A clinical challenge we face today is that only urinary levels are being used as an indicator of oxalate levels.

Plasma oxalate testing is only available in a research setting. The 2012 study tells us that not every child with oxalate impairment will present with high oxalate in their urine (they might have high oxalate in their plasma). This makes determining high oxalate, via testing (urine only), very challenging.

It’s significant to note that the study on autism and oxalate excluded the following groups from their selection criteria: those on a special diet, those with a history of seizures or antibiotic use, those with gastrointestinal disease (in addition to those with kidney stones). This is important to note, because all of these can be conditions of or cause hyperoxaluria.

Also noteworthy is a chart representing all of the controls (you can look at the study online here) on the top of page 5. You’ll notice all the controls have little blue boxes. There’s almost an invisible line at 0.05, and all of the controls fit within that 0.05 level. But the autism subjects were all over the map. Apparently, healthy controls are able to regulate the oxalate much better than other people (in this study, people with autism).

A history of antibiotic use can make oxalate issues worse, as can gastrointestinal diseases. Clinicians report that children with autism have higher rates of antibiotic use and seem less able to fight infection, and research demonstrates that gastrointestinal conditions are higher in autism than for neurotypical children.[4],[5],[6] Also, many autistic children suffer seizures, and oxalates can cause seizures.[7],[8],[9]

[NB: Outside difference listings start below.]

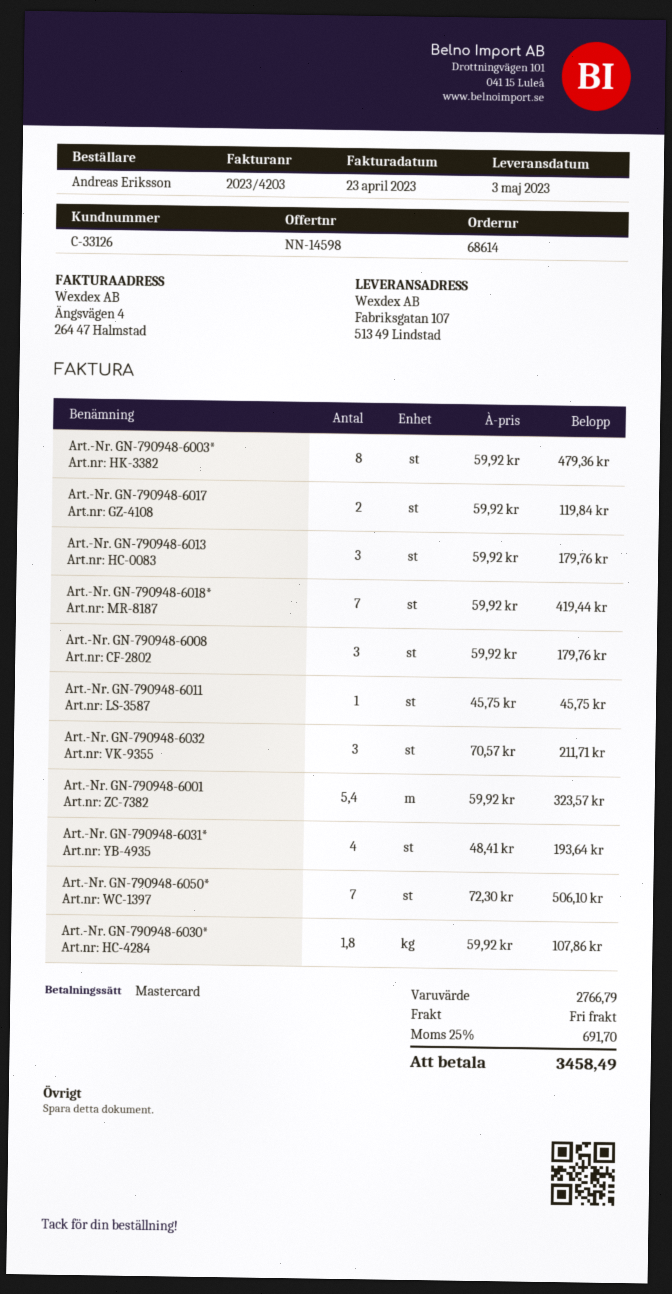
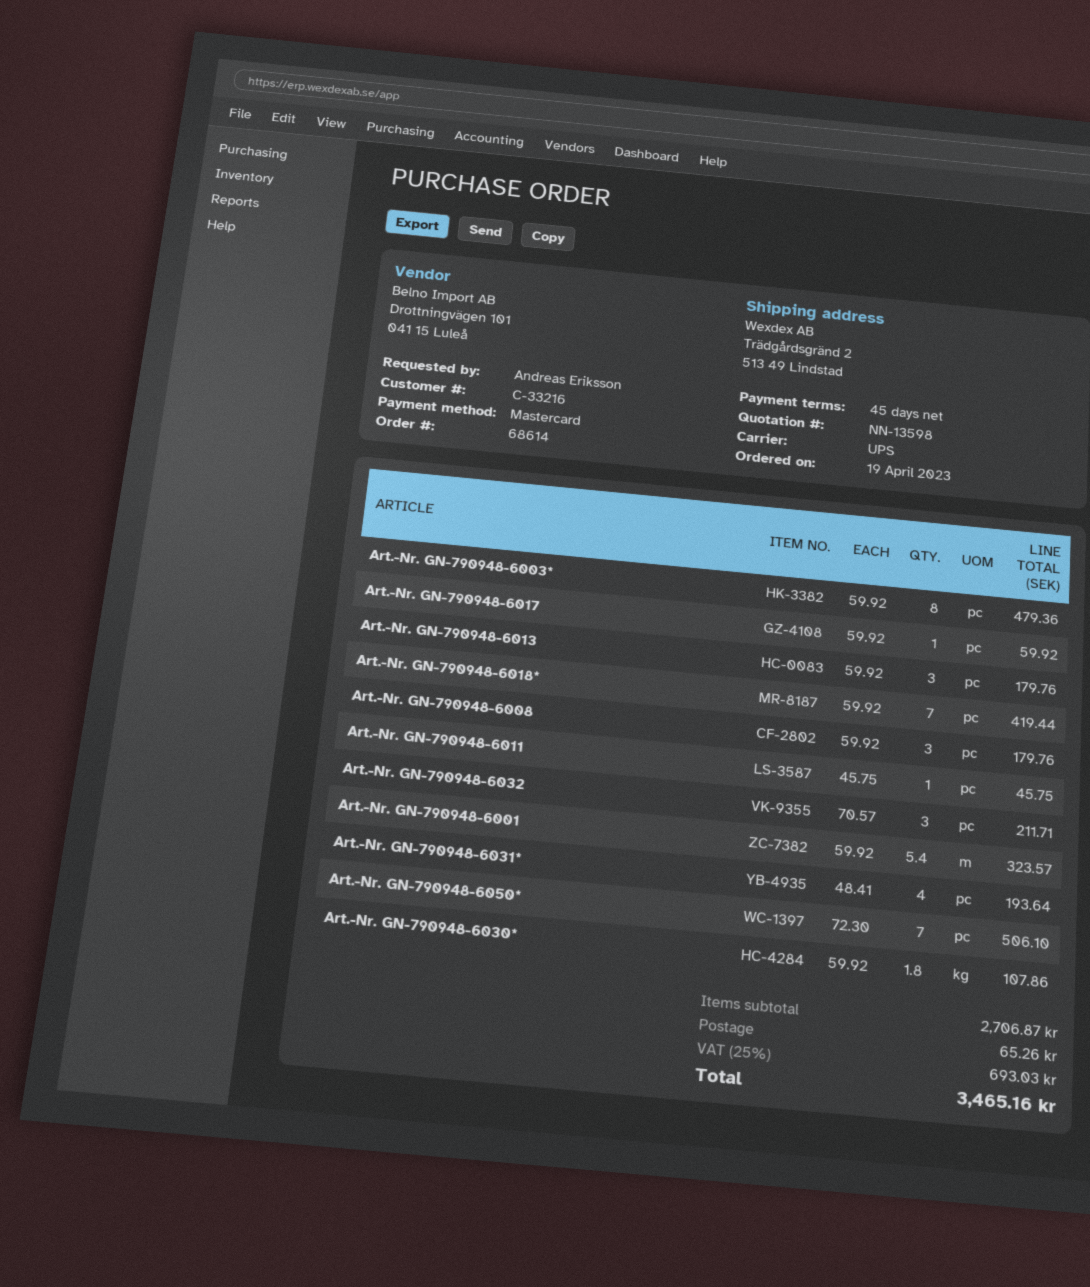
quote number: NN-14598 -> NN-13598
customer number: C-33126 -> C-33216
ship to: Fabriksgatan 107, 513 49 Lindstad -> Trädgårdsgränd 2, 513 49 Lindstad
Art.-Nr. GN-790948-6017: 2 x 59.92 = 119.84 -> 1 x 59.92 = 59.92
subtotal: 2766.79 -> 2706.87
shipping: 0.00 -> 65.26
tax: 25% = 691.70 -> 25% = 693.03
total: 3458.49 -> 3465.16

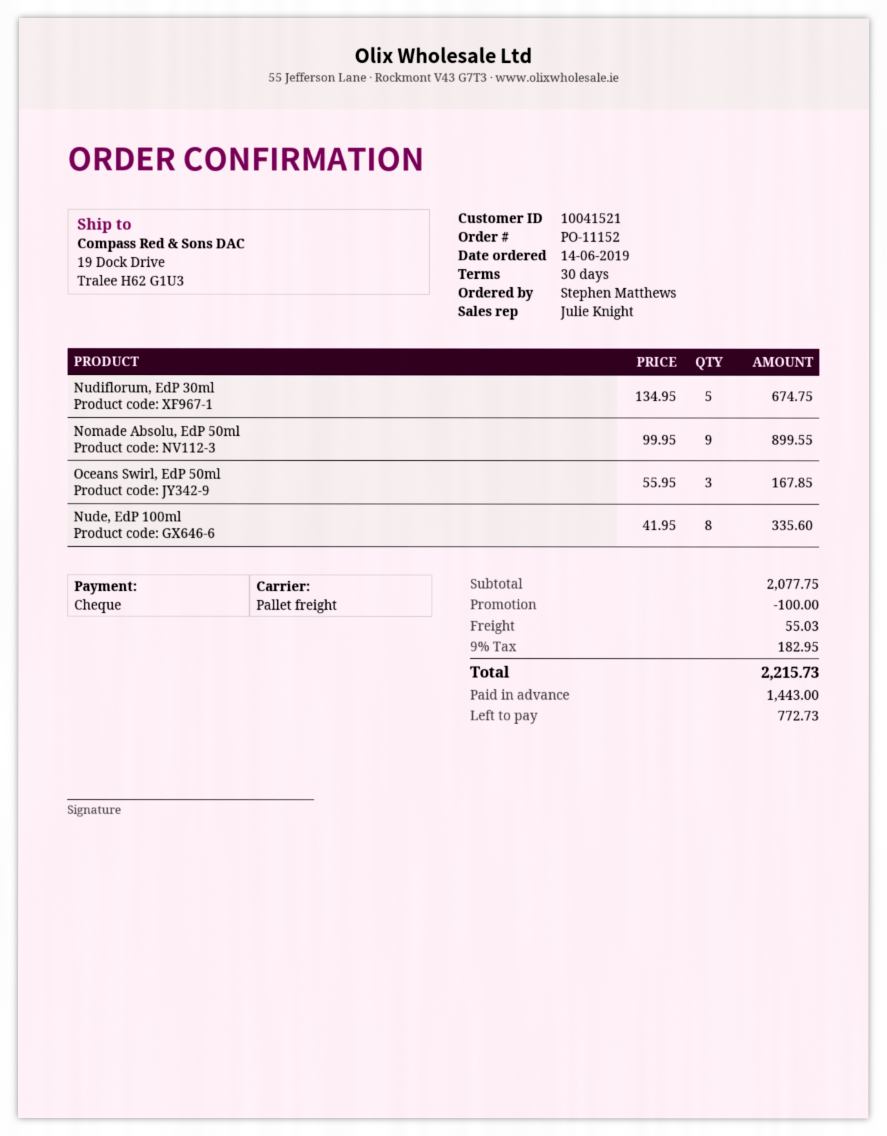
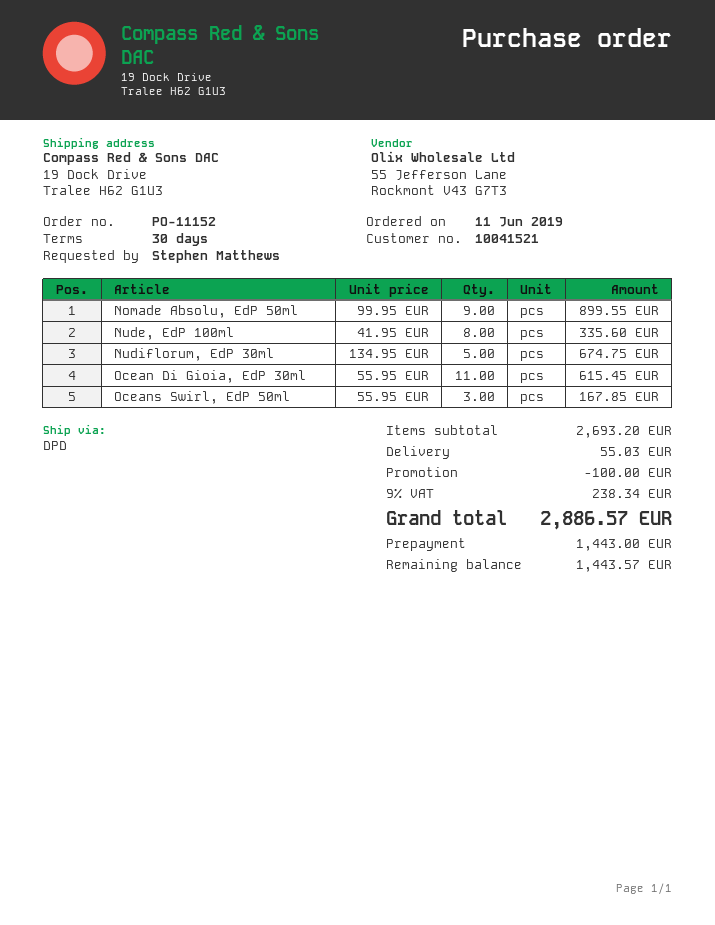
order date: 2019-06-14 -> 2019-06-11
shipping method: pallet freight -> DPD
Ocean Di Gioia, EdP 30ml: none -> 11 x 55.95 = 615.45
subtotal: 2077.75 -> 2693.20
tax: 9% = 182.95 -> 9% = 238.34
total: 2215.73 -> 2886.57
balance: 772.73 -> 1443.57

The study’s selection criteria (omissions) may affect an underrepresentation of the range of oxalate (plasma and urinary) that would occur in a full range of autistic patients. Even with the exclusions, significant oxalate issues were identified. This warrants further study, without excluded variables, to investigate how results may differ. If these groups had been included, rates and levels of oxalate would most likely be even higher.

Interestingly, the researchers had expert oxalate scientists review their findings, specifically the 2.5 – 3-fold increase in oxalate levels. The scientists were concerned for the children’s health. The levels were so high that they felt the children should (and may) have serious health implications based on oxalates in this elevated range; they’ve witnessed the detrimental effects of oxalate levels that high.

In summary, the study concluded that: “hyperoxalemia or hyperoxaluria may be involved in the pathology of autism spectrum disorders in children.” 1 It then continues to explain that based on the high oxalate finding, certain treatment options, such as a low oxalate diet, probiotic therapy, possibly with Oxalobacter formigenes, and a variety of supplementation may be helpful in these children.1

Oxalates are significant in autism because clinically we see a great deal of oxidative stress, considerable inflammation, mitochondrial damage or dysfunction, as well as faulty sulfation and seizures—areas where oxalates can wreck havoc. The discovery and clear indication that high oxalate may be involved in the pathology of autism is both significant and hopeful. This research and the biochemical connections we are highlighting provide further hope and direction for helping children with autism.

How Oxalates Cause Problems in Autism

OxalateCrystalsI’ll next explain some of the systemic processes that can be severely affected in those with autism, that are likewise noted in those with oxalate problems – then I’ll explore the link between the two, and the possibility of high oxalates as a pathogenesis of autism.

Firstly, let’s discuss how the health (or dis-ease) in the gut and certain nutrient deficiencies affect whether someone is more susceptible to a condition of high oxalate. And then let’s explore how oxalates can cause or exacerbate the conditions often found in autism:

  • Oxidative stress
  • Inflammation
  • Mitochondrial damage[10]
  • Seizures7,8,9
  • Faulty sulfation

Gastrointestinal Tract

As noted in my earlier article, the health of the gastrointestinal tract influences whether someone develops a problem with oxalates. Leaky gut, insufficient beneficial bacteria (including but not limited to a species called Oxalobacter Formigenes), poor fat digestion, and insufficient mineral intake affect whether (and how much) oxalate gets absorbed into the bloodstream from the gut. Many of these conditions, particularly leaky gut and a poor microbial balance, are common in those with autism.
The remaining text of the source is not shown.